SACRAMENTO, Calif. — A federal judge in California has become the fourth to deny an injunction against a state law that requires pro-life pregnancy centers to provide information on government abortion programs.
“The act does not ban speech or otherwise prohibit plaintiffs from discussing their message with patients,” wrote San Diego Judge John Houston. “Instead, the act requires medical providers to advise their patients of various types of treatment available so patients are fully informed when making decisions regarding their pregnancies.”
“The state clearly has a legitimate interest in ensuring pregnant women are fully advised of their rights and treatment options when making reproductive health care decisions and the required disclosure is undeniably related to that interest,” he said.
As previously reported, Gov. Jerry Brown signed the Reproductive FACT Act into law in October, a measure that has been dubbed the “bully bill” by pro-life groups in the state. The bill had been authored by Democratic Assemblyman David Chiu, who outlined in the law that he takes issue with pregnancy centers that don’t provide abortion referrals to women.
“The author contends that, unfortunately, there are nearly 200 licensed and unlicensed clinics known as crisis pregnancy centers (CPCs) in California whose goal is to interfere with women’s ability to be fully informed and exercise their reproductive rights, and that CPCs pose as full-service women’s health clinics, but aim to discourage and prevent women from seeking abortions,” it reads.
The legislation therefore requires that licensed pregnancy care centers provide the following message to clients in print: “California has public programs that provide immediate free or low-cost access to comprehensive family planning services (including all FDA-approved methods of contraception), prenatal care, and abortion, for eligible women. To determine whether you qualify, contact the county social services office at (telephone number).”
Violators will be fined $500 for the first offense and $1,000 for each infringement afterward.

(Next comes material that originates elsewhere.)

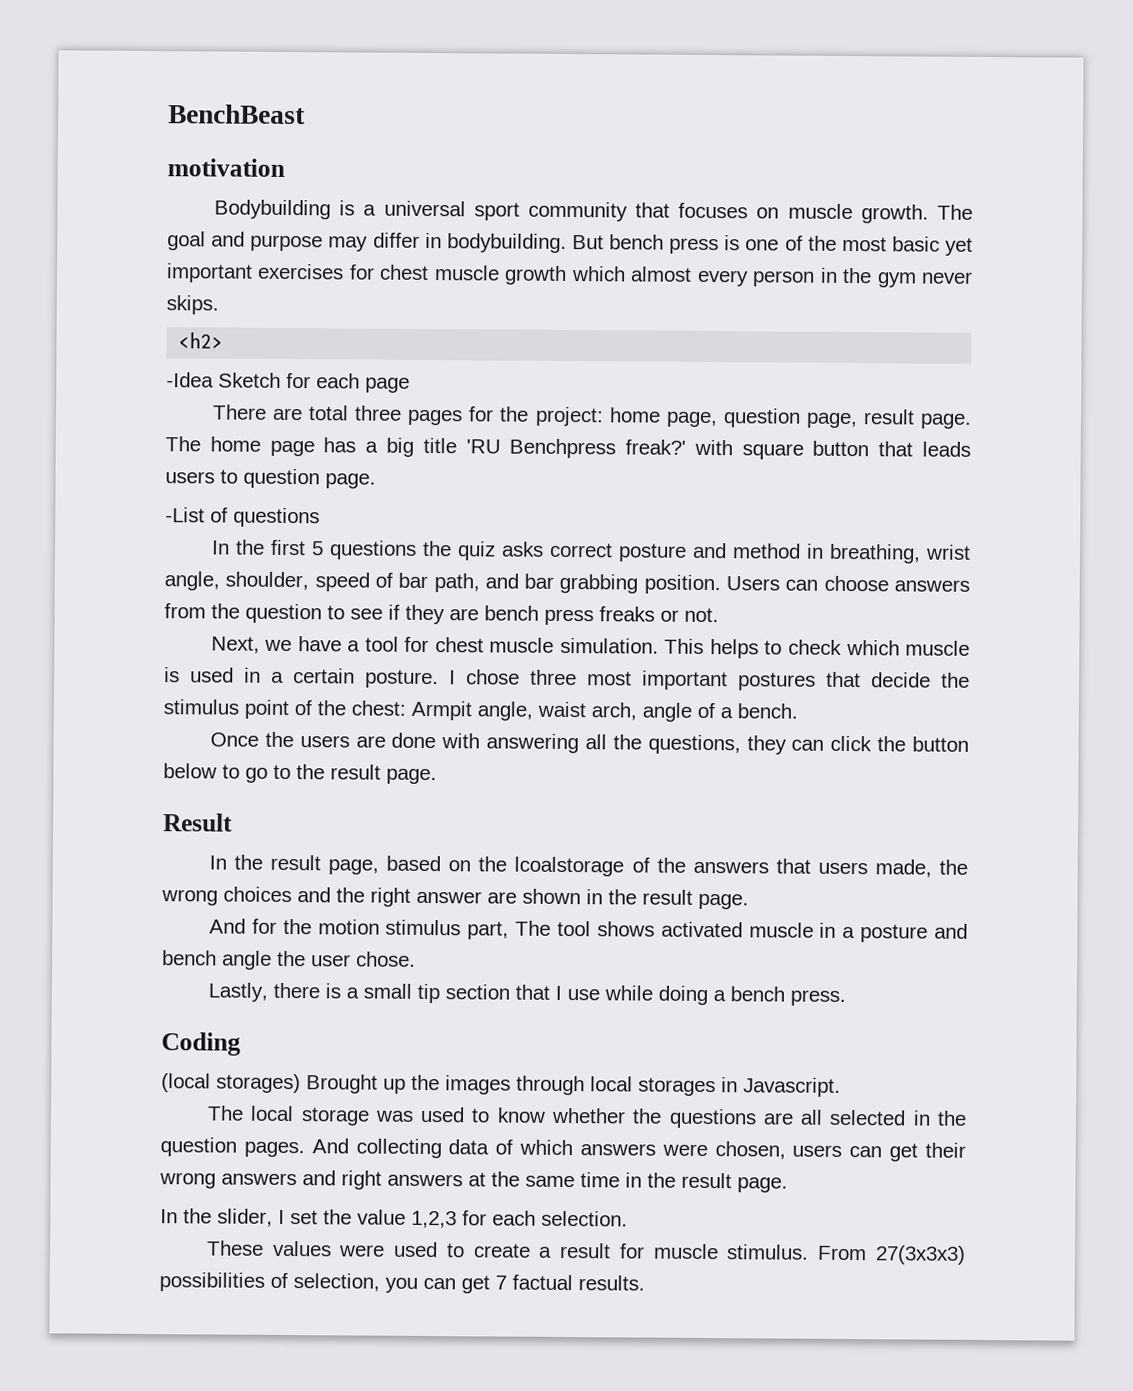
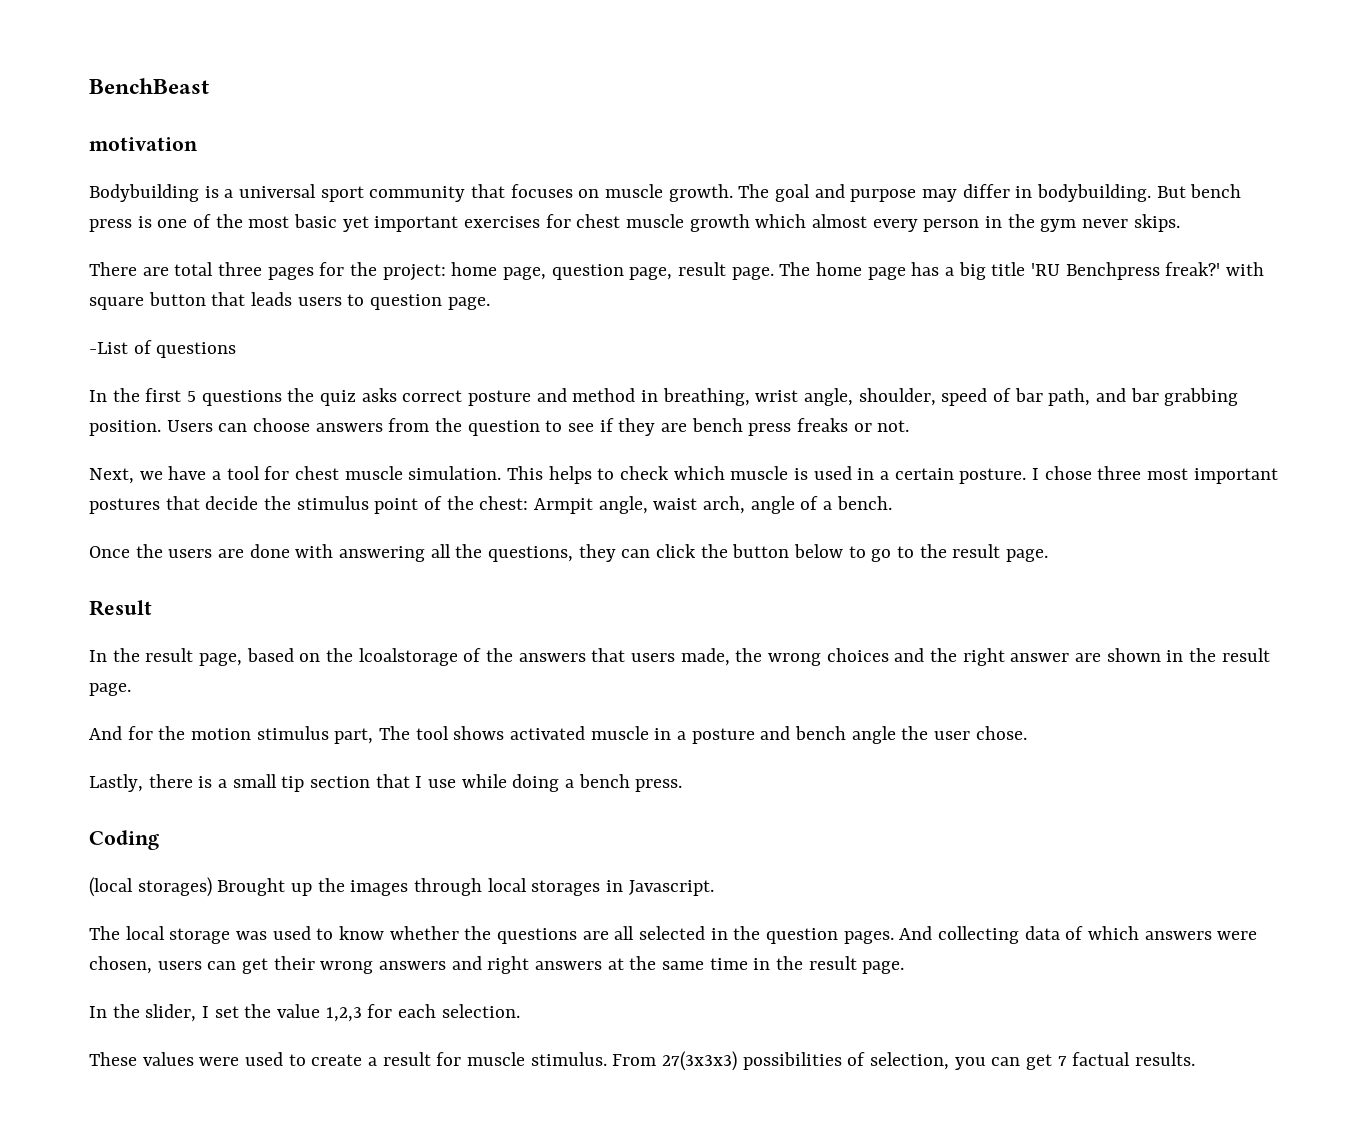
[178,332,224,349] [166,372,410,393] // <h2> // -Idea Sketch for each page -> (1180, 223) none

Two other judges have likewise rejected requests for an injunction, as well as the Ninth Circuit Court of Appeals.
Rachele Huennekens, press secretary for Attorney General Harris, told Courthouse News that Harris is pleased that Houston denied the injunction.
“We are pleased that the courts have thus far upheld the California Reproductive FACT Act and its important goals of protecting women’s health and providing women with time-sensitive information about medical services available to them,” she said. “Attorney General Harris will continue to defend the law through each phase of litigation.”
But Fallbrook Pregnancy Resource Center Directory Carolyn Koole said that pregnancy centers should not be forced to tell women where they can get an abortion, especially since the purpose of their existence is to save lives.
“We want to be assured that our referral services offer the same life-affirming love, care, compassion, respect, time and education that we do, allowing our clients to make their own uninfluenced, unpressured, but informed choices,” she told reporters. “There are no silent referrals … We know that we are not only referring the mother, but we are also referring a preborn child.”
The law officially went into effect on Jan. 1.